You don’t like it when they release research, you don’t like it when research leaks, you don’t like it when research is suppressed. Hard for Meta to do anything right on this topic.
I’m just saying that some companies might release more information if the reaction wasn’t always adversarial. It’s not just meta. There’s a constant demand for outrage against big companies.

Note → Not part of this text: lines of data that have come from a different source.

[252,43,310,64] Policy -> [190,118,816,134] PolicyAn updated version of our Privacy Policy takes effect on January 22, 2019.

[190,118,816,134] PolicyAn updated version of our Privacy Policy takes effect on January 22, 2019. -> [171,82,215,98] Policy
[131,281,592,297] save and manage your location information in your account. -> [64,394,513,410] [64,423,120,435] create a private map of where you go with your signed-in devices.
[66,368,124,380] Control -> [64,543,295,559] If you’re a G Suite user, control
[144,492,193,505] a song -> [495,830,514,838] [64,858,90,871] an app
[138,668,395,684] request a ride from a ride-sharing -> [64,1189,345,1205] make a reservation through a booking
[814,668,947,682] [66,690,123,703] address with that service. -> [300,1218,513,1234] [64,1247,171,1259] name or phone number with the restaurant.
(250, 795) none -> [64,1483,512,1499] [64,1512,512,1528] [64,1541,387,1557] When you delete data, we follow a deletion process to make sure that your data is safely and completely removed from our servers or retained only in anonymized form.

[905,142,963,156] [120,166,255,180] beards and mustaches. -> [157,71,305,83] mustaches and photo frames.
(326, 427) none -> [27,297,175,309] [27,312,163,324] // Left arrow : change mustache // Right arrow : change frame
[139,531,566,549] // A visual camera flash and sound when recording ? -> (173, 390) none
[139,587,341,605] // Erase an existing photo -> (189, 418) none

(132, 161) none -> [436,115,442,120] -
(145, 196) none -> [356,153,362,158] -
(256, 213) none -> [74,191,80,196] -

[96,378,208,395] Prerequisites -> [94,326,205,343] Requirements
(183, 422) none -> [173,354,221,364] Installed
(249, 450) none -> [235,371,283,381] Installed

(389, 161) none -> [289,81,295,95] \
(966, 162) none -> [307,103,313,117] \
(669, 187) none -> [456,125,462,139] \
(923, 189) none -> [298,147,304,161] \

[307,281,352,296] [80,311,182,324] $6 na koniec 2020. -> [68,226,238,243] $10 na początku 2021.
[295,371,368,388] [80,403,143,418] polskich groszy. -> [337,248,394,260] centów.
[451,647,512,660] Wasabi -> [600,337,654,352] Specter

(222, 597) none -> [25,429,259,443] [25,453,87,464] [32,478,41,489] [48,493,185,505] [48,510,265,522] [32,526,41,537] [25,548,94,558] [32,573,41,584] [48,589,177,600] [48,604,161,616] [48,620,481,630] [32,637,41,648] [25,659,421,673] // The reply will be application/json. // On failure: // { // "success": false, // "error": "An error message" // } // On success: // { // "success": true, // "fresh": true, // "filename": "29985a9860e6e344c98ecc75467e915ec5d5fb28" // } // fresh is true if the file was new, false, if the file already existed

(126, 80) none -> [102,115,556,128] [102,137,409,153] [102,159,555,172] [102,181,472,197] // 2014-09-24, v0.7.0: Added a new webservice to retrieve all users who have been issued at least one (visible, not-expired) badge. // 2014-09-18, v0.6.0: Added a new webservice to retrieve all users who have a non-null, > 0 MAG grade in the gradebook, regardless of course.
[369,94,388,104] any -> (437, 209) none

I don't want to beat a dead horse, since sibling commenters have covered this, but I'd implore you to imagine the spectrum of reactions which Meta _could_ have had when discovering their research indicated they were having a negative impact on people.
Some of those reactions on that spectrum would lead to greater human flourishing and well-being, others of those reactions would lead to the opposite. Now think about the reaction they actually _did_ have. Where on the aforementioned spectrum would their actual reaction fall?
Zooming out, how have they reacted to similar circumstances in the past when their own internal research or data indicated a negative impact on people?
The continued "outrage" is that they've exhibited a recurrent pattern across myriad occurrences.
I think if it weren't suppressed and released alongside some real, substantive changes for improving child safety it might be seen as Meta finally deciding to do something about it.
It's also worth pointing out this comes hot on the heels of the internal ai chatbot <> children memo leak [1] so people might not be likely to give them the benefit of the doubt atm...
We also don't like it when this happens: "their boss ordered the recording of the teen’s claims deleted, along with all written records of his comments."